Exercise goal: Under this line are the records; write out word for word the part that begins at the line containing "Villa Sandi Cartizze" and ends at the line containing "total: 1710.30 -> 1446.85", and no more.

[Data records]

▶

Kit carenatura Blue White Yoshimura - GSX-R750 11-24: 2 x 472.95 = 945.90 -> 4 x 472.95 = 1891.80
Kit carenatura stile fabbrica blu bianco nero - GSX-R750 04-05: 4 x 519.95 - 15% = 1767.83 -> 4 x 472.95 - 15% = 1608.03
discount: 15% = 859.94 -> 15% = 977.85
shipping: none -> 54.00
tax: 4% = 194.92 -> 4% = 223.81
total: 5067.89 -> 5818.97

◀
▶

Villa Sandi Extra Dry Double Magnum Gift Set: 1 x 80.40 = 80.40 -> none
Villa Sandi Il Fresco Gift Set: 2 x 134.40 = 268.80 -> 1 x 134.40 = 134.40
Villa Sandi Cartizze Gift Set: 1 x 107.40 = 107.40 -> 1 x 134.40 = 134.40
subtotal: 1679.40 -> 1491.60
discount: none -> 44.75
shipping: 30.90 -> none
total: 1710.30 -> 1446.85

◀

Written solution:
Villa Sandi Cartizze Gift Set: 1 x 107.40 = 107.40 -> 1 x 134.40 = 134.40
subtotal: 1679.40 -> 1491.60
discount: none -> 44.75
shipping: 30.90 -> none
total: 1710.30 -> 1446.85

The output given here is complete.